How to Trade USDCAD on MT5: The Loonie

To trade USDCAD on MT5, watch crude oil first, then the Bank of Canada versus the Federal Reserve, and trade the US and Canada session overlap where liquidity is deepest. USDCAD, the US dollar against the Canadian dollar, is nicknamed the loonie and moves broadly inverse to oil, so a structure-first plan that respects the oil backdrop beats guessing.

USDCAD is the price of one US dollar in Canadian dollars, and it is one of the most traded major pairs in the world. Its nickname, the loonie, comes from the loon bird on the Canadian one-dollar coin.
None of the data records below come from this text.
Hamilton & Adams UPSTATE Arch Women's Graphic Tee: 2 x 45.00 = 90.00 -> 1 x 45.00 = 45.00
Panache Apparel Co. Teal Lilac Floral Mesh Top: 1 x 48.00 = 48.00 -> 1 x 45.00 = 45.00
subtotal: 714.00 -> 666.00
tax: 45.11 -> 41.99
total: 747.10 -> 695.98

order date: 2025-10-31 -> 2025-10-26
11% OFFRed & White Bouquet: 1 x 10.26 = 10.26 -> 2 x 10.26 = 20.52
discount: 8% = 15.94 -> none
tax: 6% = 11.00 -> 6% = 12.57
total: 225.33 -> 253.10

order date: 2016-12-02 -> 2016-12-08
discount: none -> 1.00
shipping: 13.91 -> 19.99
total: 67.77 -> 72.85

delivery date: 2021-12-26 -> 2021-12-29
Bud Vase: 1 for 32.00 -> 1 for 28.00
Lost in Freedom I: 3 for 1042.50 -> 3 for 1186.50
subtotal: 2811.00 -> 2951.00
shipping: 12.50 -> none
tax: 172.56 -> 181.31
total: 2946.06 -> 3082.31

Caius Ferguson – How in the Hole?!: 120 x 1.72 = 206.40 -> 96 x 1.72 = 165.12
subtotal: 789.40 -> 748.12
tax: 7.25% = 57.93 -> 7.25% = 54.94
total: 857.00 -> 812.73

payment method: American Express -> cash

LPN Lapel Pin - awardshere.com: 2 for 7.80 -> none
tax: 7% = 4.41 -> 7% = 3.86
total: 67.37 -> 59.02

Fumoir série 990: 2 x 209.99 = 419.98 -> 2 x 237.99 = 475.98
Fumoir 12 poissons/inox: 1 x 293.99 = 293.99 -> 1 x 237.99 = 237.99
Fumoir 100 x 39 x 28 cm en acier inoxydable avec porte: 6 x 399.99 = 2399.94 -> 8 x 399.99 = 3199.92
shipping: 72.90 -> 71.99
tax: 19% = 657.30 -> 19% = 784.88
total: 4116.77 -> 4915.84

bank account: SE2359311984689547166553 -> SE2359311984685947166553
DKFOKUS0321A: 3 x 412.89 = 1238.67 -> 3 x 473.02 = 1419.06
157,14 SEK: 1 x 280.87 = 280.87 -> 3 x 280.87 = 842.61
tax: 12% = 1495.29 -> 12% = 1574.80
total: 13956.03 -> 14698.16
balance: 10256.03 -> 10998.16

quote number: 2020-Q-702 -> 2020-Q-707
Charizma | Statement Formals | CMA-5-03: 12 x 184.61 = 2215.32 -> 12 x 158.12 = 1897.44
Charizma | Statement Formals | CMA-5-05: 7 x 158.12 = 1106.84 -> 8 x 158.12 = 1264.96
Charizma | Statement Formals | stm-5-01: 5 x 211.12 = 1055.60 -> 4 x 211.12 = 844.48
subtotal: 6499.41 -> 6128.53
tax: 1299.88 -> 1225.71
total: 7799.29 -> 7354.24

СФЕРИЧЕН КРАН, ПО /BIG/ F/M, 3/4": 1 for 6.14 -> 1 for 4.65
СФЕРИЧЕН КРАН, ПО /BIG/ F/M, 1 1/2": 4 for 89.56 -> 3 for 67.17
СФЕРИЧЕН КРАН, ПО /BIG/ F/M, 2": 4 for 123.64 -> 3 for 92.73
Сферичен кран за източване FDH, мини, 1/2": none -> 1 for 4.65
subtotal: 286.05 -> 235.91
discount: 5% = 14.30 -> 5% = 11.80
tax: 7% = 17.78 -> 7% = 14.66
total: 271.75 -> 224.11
What sets this pair apart from other majors is its tight link to crude oil and to the closely connected US and Canadian economies. Below is what the pair is, what moves it, how it behaves, and a repeatable way to approach it.

What USDCAD is

USDCAD measures how many Canadian dollars it takes to buy one US dollar. A rising chart means the US dollar is strengthening against the loonie; a falling chart means the Canadian dollar is gaining. Because it pairs the world's reserve currency with the currency of a major commodity exporter, USDCAD sits where US monetary policy, North American data, and the oil market all meet. Spreads are tight, liquidity is excellent, and the pair has a distinct personality that rewards traders who keep one eye on energy markets.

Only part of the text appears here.